**TASK DETAILS:**
Repeat exactly the lines of the listing from the line containing "- if: steps.release.outputs.skipped != 'true'" through its last line, and nothing beyond them.
*** THE DATA Section Begins ***
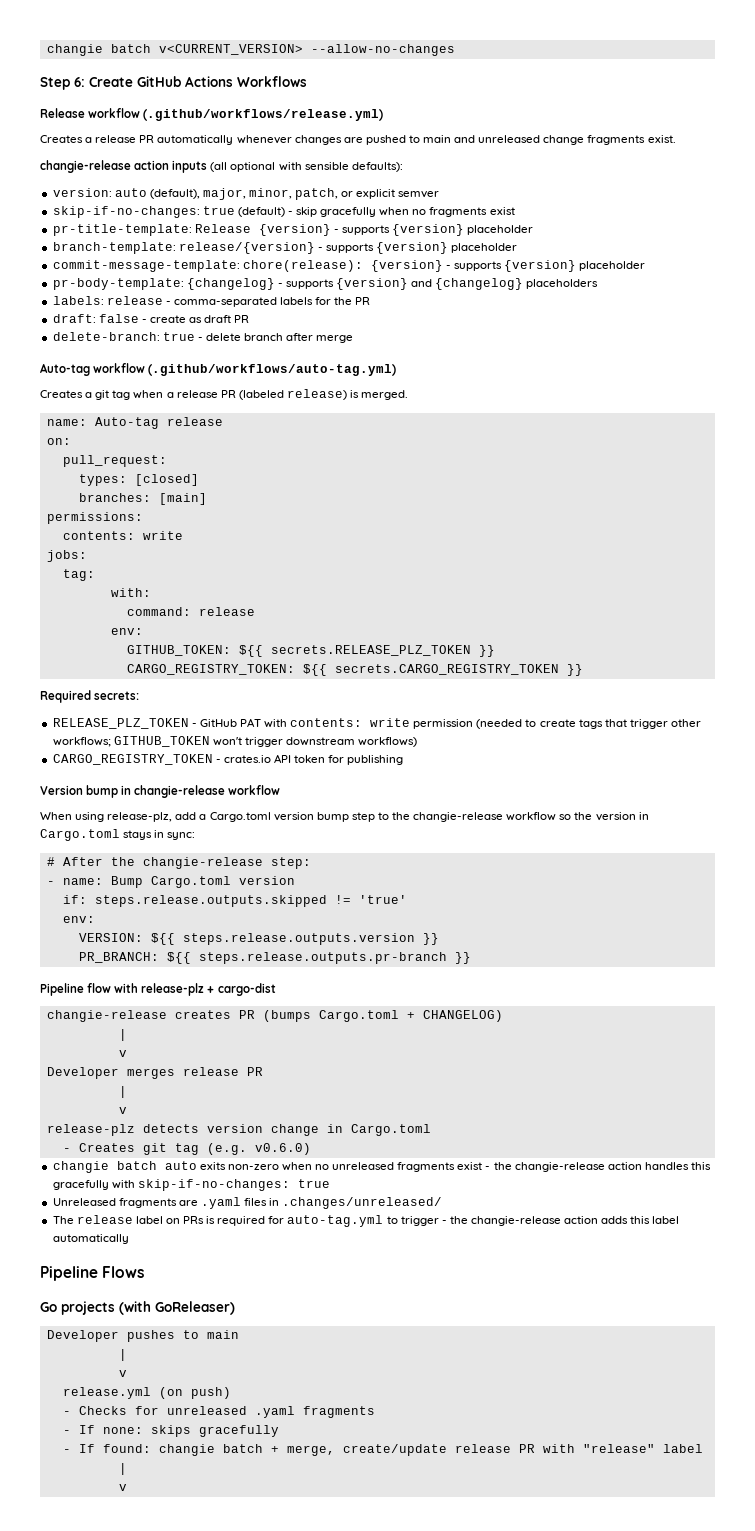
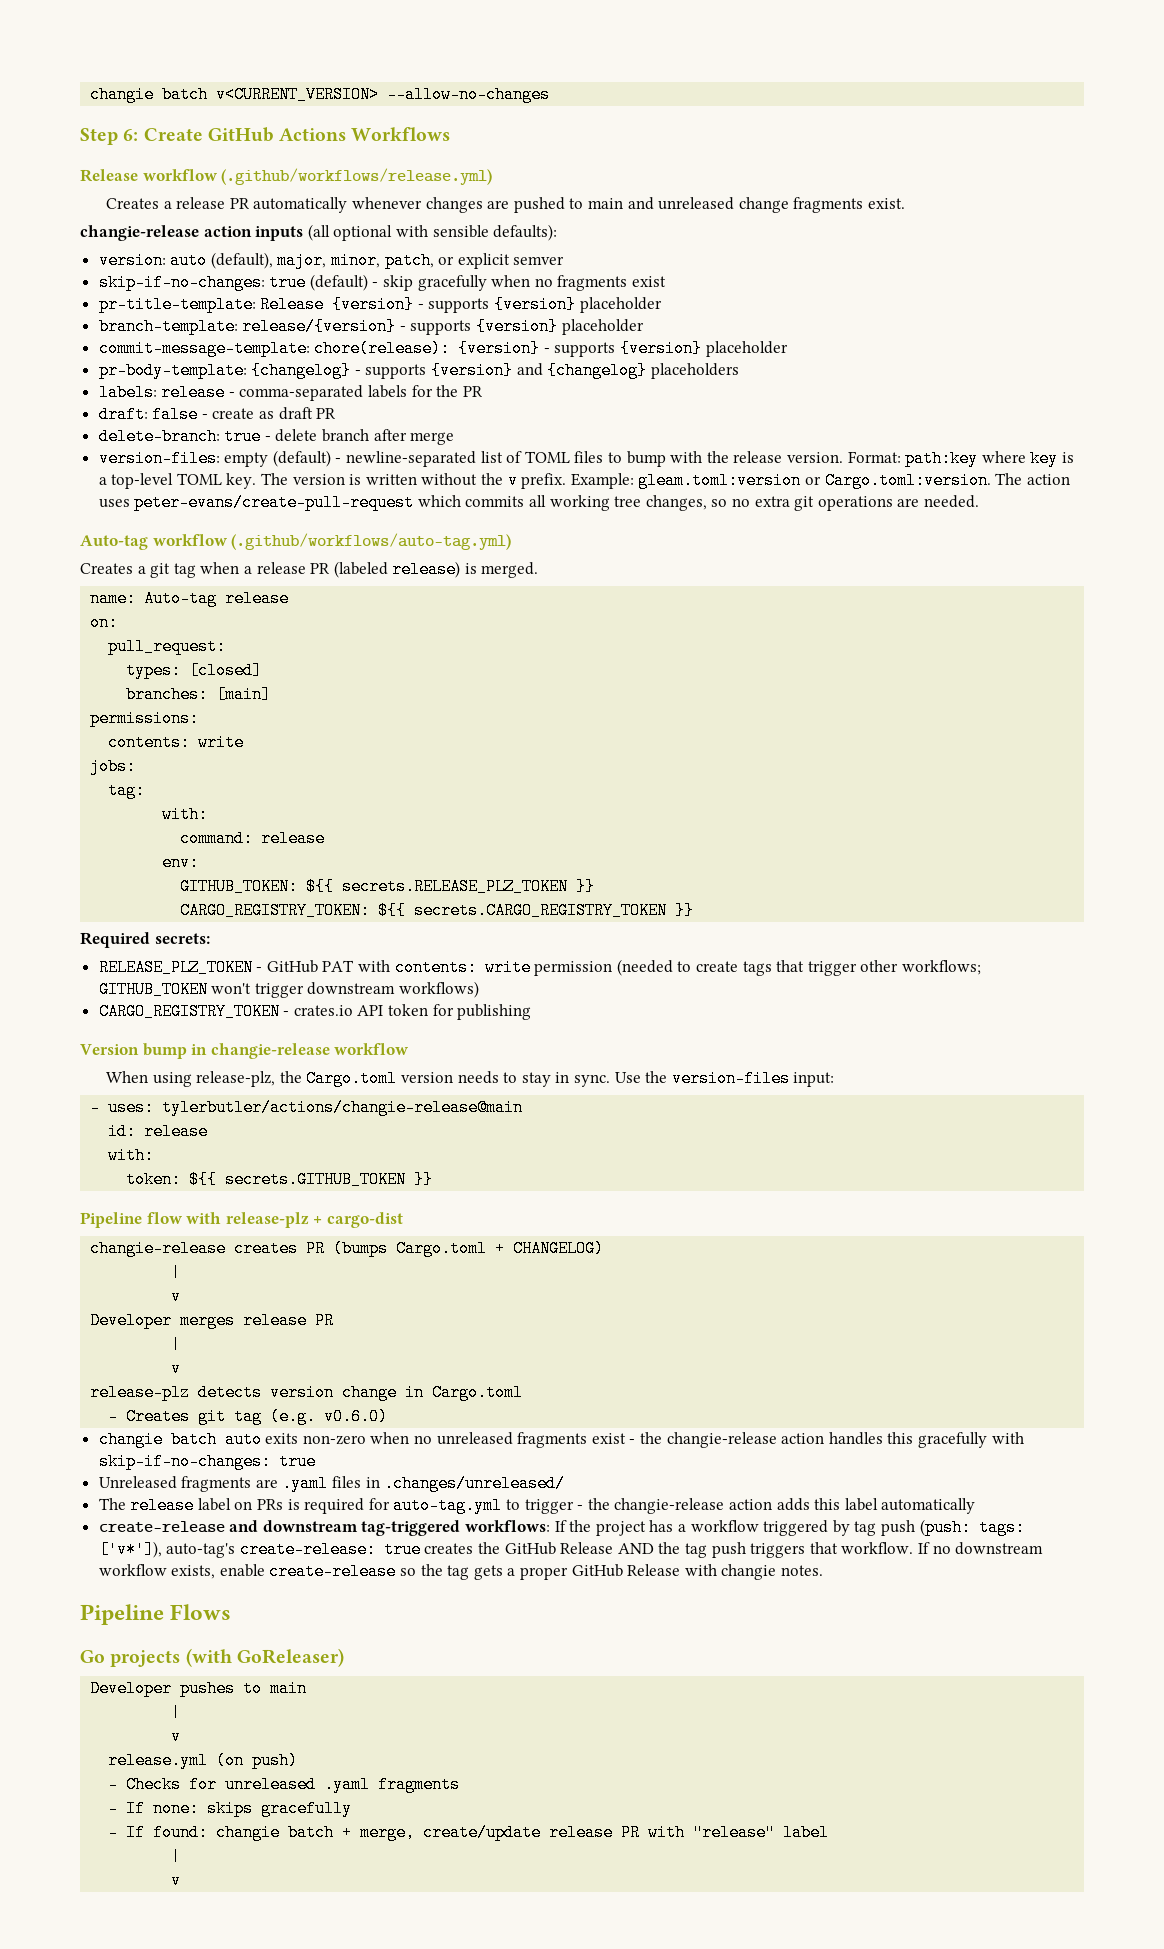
+ version-files: empty (default) - newline-separated list of TOML files to bump with the release version. Format: path:key where key is a top-level TOML key. The version is written without the v prefix. Example: gleam.toml:version or Cargo.toml:version. The action uses peter-evans/create-pull-request which commits all working tree changes, so no extra git operations are needed.
- When using release-plz, add a Cargo.toml version bump step to the changie-release workflow so the version in Cargo.toml stays in sync:
- # After the changie-release step:
- - name: Bump Cargo.toml version
- if: steps.release.outputs.skipped != 'true'
- env:
- VERSION: ${{ steps.release.outputs.version }}
- PR_BRANCH: ${{ steps.release.outputs.pr-branch }}
+ When using release-plz, the Cargo.toml version needs to stay in sync. Use the version-files input:
+ - uses: tylerbutler/actions/changie-release@main
+ id: release
+ with:
+ token: ${{ secrets.GITHUB_TOKEN }}
+ create-release and downstream tag-triggered workflows: If the project has a workflow triggered by tag push (push: tags: ['v*']), auto-tag's create-release: true creates the GitHub Release AND the tag push triggers that workflow. If no downstream workflow exists, enable create-release so the tag gets a proper GitHub Release with changie notes.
*** THE DATA Section Ends ***
**SOLVED EXERCISE:**
- if: steps.release.outputs.skipped != 'true'
- env:
- VERSION: ${{ steps.release.outputs.version }}
- PR_BRANCH: ${{ steps.release.outputs.pr-branch }}
+ When using release-plz, the Cargo.toml version needs to stay in sync. Use the version-files input:
+ - uses: tylerbutler/actions/changie-release@main
+ id: release
+ with:
+ token: ${{ secrets.GITHUB_TOKEN }}
+ create-release and downstream tag-triggered workflows: If the project has a workflow triggered by tag push (push: tags: ['v*']), auto-tag's create-release: true creates the GitHub Release AND the tag push triggers that workflow. If no downstream workflow exists, enable create-release so the tag gets a proper GitHub Release with changie notes.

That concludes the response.